More than any other group Sinn Fein understand political weapons and their likely effects, so these ‘calls’ are precisely-calibrated to fail; it’s a deliberate selection of a peashooter so that the thick-skinned coalition will carry on its callous way. Deep down, in places they don’t talk about on marches or Morning Ireland Sinn Fein want the water meters, they need the water meters, because if those meters aren’t in place then they’ll get no leverage from election promises to ‘abolish them within the terms’ of any new coalition they join. And if that means the ‘punters’ are left paying the big bills for five, six years or more, as they surely will be if Sinn Fein’s user-friendly condition is laid down when the next coalition takes office, well, that can be filed under ‘collatoral damage.’

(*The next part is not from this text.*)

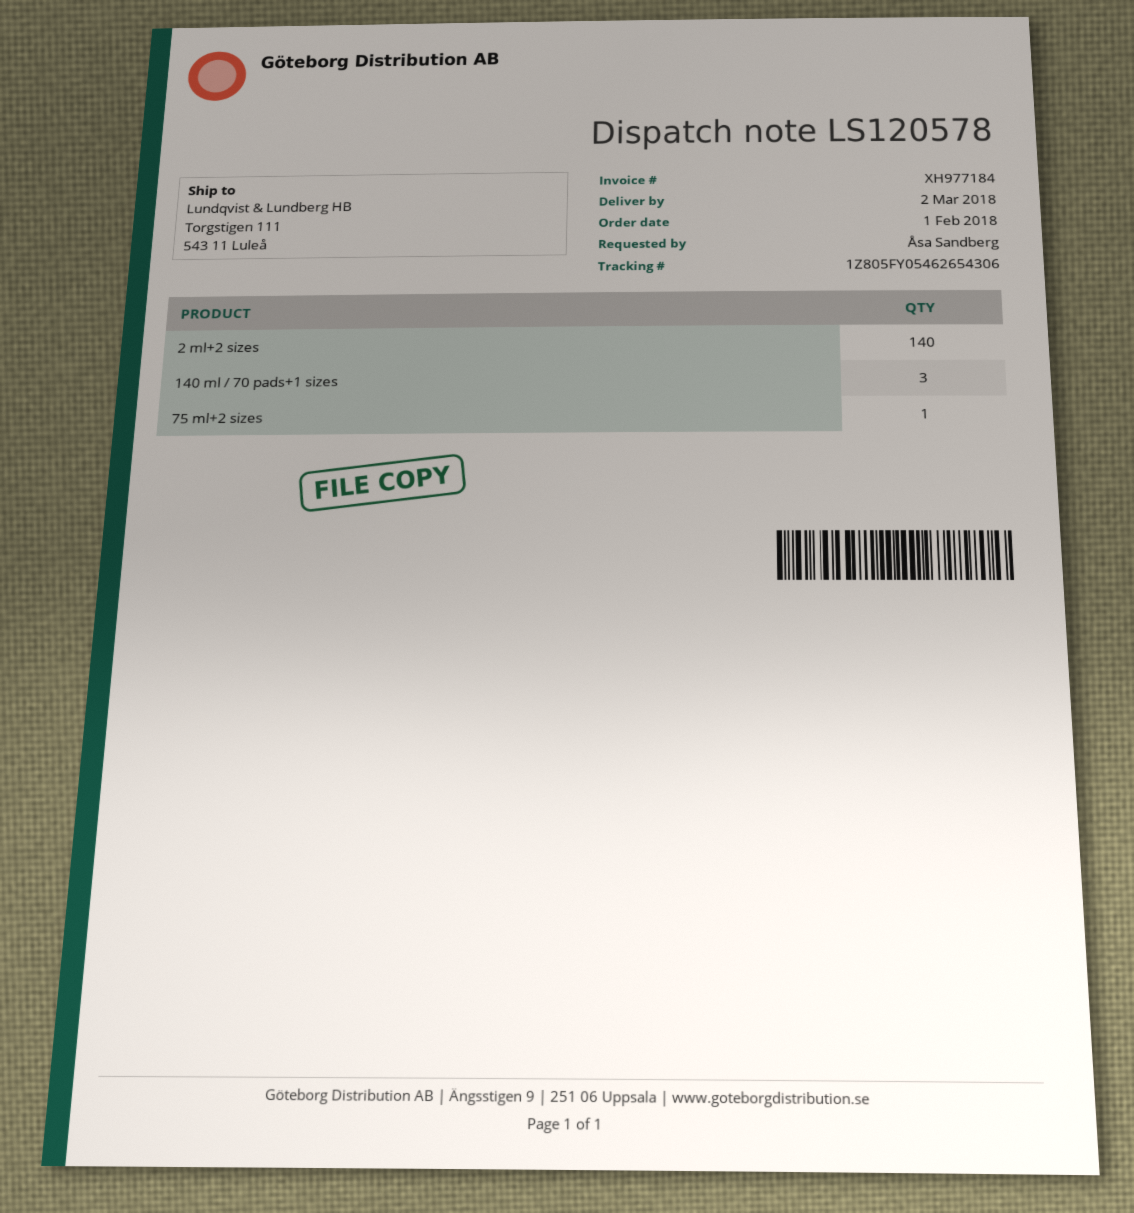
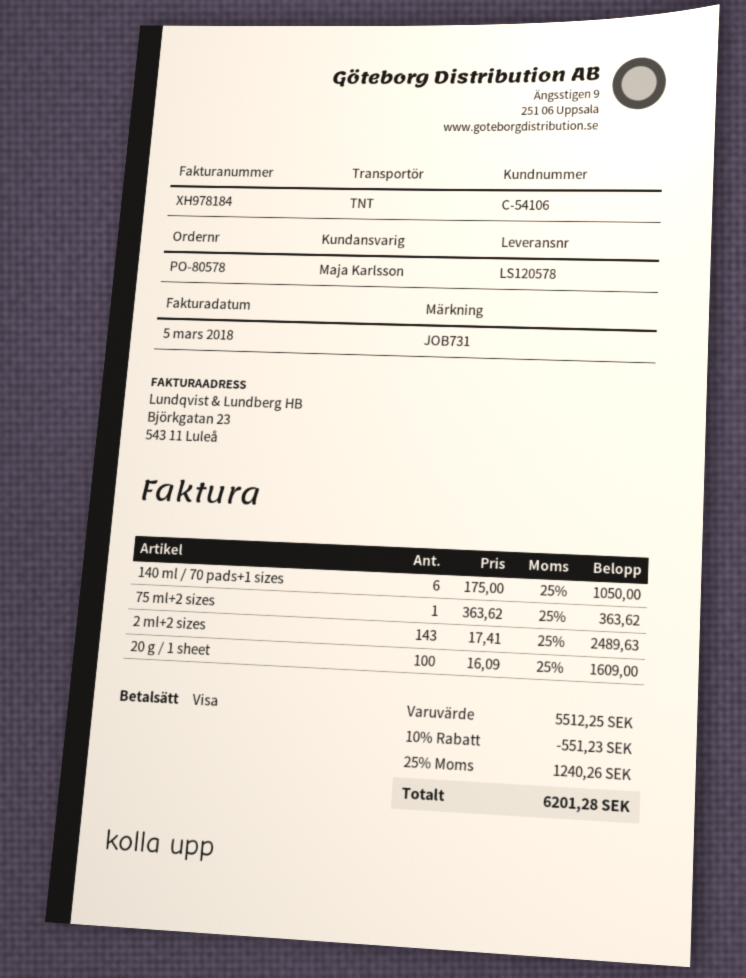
invoice number: XH977184 -> XH978184
2 ml+2 sizes: 140 -> 143
140 ml / 70 pads+1 sizes: 3 -> 6
20 g / 1 sheet: none -> 100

Seems an over-cynical depiction of Adams and co.? Then I’ll make this further point. It’s the boycott, the loud and clear declaration that people WON’T pay, which alone has thrown the government into disarray; so why don’t Sinn Fein instruct all their own party members to join that heave? I mean, Adams clearly implies that it’s only concern for people being left in dire financial circumstances which stops him calling for the population in general to refuse payment. But that’s no problem where his own membership is concerned, is it? For like all Sinn Fein public representatives Gerry Adams has followed the Joe Higgins template of living on the average industrial wage while depositing the rest of the salary in his party’s account. Well, that must amount to a tidy sum by now, given SF numbers in the Oireachtas, surely enough to cover the expenses of grassroots members as and when they face any fines? So why haven’t all the cumann footsoldiers nationwide been told to add their critical mass to the one-and-only tool that can finish Irish Water once and for all? Because, with a level of cynicism that would make a Haughey blush, the clever boys and girls, Adams and Mary Lou included, have decided they’d rather keep it in place until the election; you can’t have leverage without something to press against! Though of course I may be underestimating Adams and his hypocrisy. After all he did tell the nation in this interview, perhaps carelessly, that “I can afford to pay this, of course, I’m on a decent wage.” So not the average industrial one, you lying, hypocritical worm! Take it from another incompetent white-washer, you missed a bit Gerry!